Detected change data:

☆ ☆ ☆ ☆

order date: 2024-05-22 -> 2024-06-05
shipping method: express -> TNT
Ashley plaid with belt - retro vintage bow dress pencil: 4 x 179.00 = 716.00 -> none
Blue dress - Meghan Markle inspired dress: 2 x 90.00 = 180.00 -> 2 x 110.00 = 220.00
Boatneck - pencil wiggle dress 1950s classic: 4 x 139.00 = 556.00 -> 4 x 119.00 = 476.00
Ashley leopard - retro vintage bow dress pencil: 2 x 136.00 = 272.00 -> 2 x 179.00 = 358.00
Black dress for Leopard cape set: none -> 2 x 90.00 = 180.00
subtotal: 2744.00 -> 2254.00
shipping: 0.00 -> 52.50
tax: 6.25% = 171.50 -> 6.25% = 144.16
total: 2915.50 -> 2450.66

☆ ☆ ☆ ☆

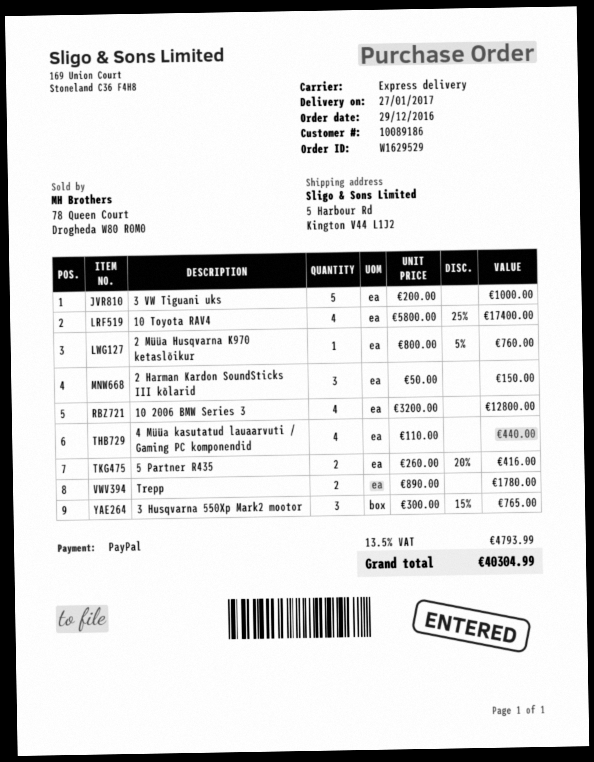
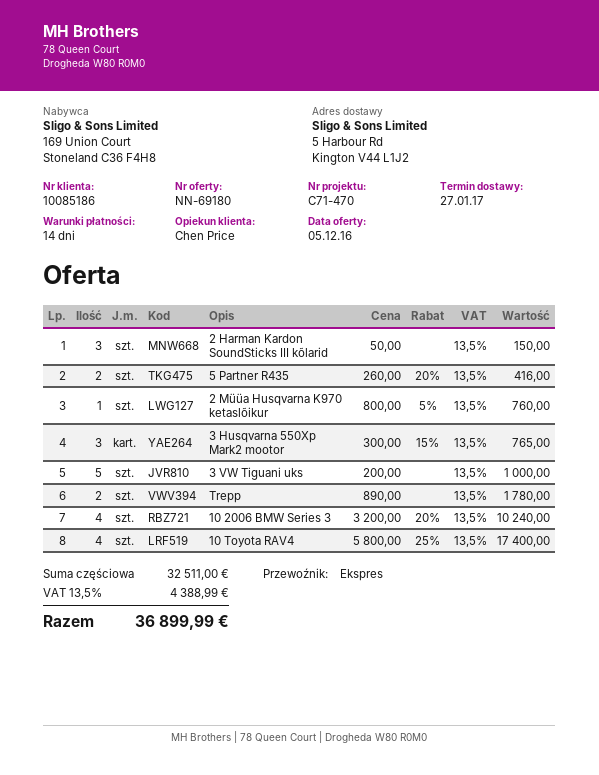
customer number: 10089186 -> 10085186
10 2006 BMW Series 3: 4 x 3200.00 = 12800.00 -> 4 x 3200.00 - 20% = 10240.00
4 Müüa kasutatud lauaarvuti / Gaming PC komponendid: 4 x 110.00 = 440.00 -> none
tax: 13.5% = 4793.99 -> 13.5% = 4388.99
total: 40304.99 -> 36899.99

☆ ☆ ☆ ☆

→ Task requirements:
Retype exactly, and only, the lines above from the one where "4 Müüa kasutatud" occurs up to and including the one where "total: 40304.99 -> 36899.99" occurs.

→ Task solution:
4 Müüa kasutatud lauaarvuti / Gaming PC komponendid: 4 x 110.00 = 440.00 -> none
tax: 13.5% = 4793.99 -> 13.5% = 4388.99
total: 40304.99 -> 36899.99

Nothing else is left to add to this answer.